→ ASSIGNMENT
The required output is the lines below from the line containing "Patagonia Long-Sleeved Early" to the line containing "total: 1504.34 -> 1528.53", inclusive, retyped exactly. No other lines belong in it.
SOURCE MATERIAL START
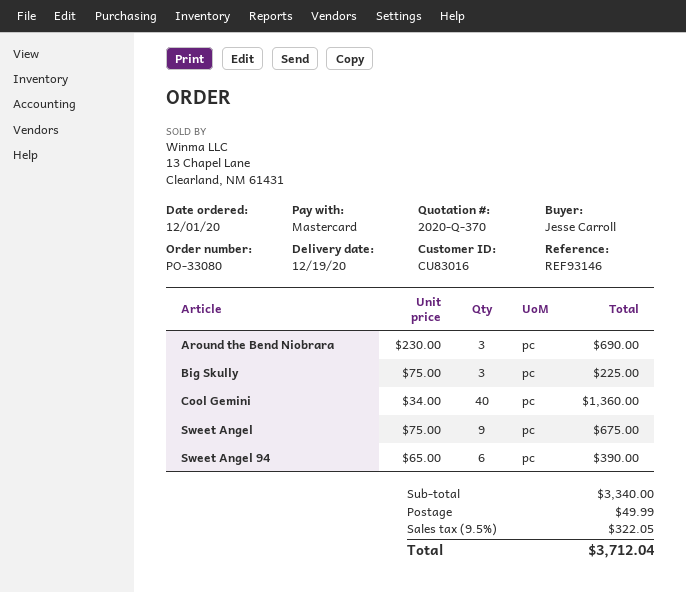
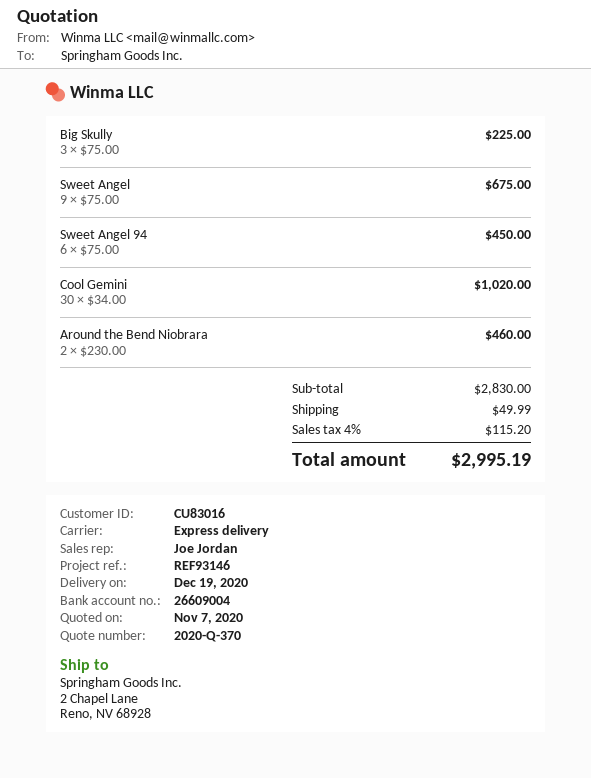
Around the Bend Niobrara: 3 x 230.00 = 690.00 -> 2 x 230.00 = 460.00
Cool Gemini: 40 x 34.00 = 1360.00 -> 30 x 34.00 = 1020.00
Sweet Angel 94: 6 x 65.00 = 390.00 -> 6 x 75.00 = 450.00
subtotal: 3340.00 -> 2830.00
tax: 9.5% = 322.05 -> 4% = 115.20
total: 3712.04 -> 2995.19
SOURCE MATERIAL END
SOURCE MATERIAL START
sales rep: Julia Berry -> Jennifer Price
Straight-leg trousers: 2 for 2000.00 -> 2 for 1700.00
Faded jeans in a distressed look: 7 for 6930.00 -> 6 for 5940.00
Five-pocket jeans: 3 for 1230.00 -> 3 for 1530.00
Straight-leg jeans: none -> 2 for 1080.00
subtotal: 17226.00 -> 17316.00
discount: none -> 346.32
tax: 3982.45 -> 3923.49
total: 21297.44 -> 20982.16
SOURCE MATERIAL END
SOURCE MATERIAL START
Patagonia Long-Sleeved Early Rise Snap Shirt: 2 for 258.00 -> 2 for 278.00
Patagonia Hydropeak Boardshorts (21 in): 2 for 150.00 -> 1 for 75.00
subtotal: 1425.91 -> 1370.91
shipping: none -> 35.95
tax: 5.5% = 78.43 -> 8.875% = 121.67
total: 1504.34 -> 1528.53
SOURCE MATERIAL END
→ ANSWER SECTION
Patagonia Long-Sleeved Early Rise Snap Shirt: 2 for 258.00 -> 2 for 278.00
Patagonia Hydropeak Boardshorts (21 in): 2 for 150.00 -> 1 for 75.00
subtotal: 1425.91 -> 1370.91
shipping: none -> 35.95
tax: 5.5% = 78.43 -> 8.875% = 121.67
total: 1504.34 -> 1528.53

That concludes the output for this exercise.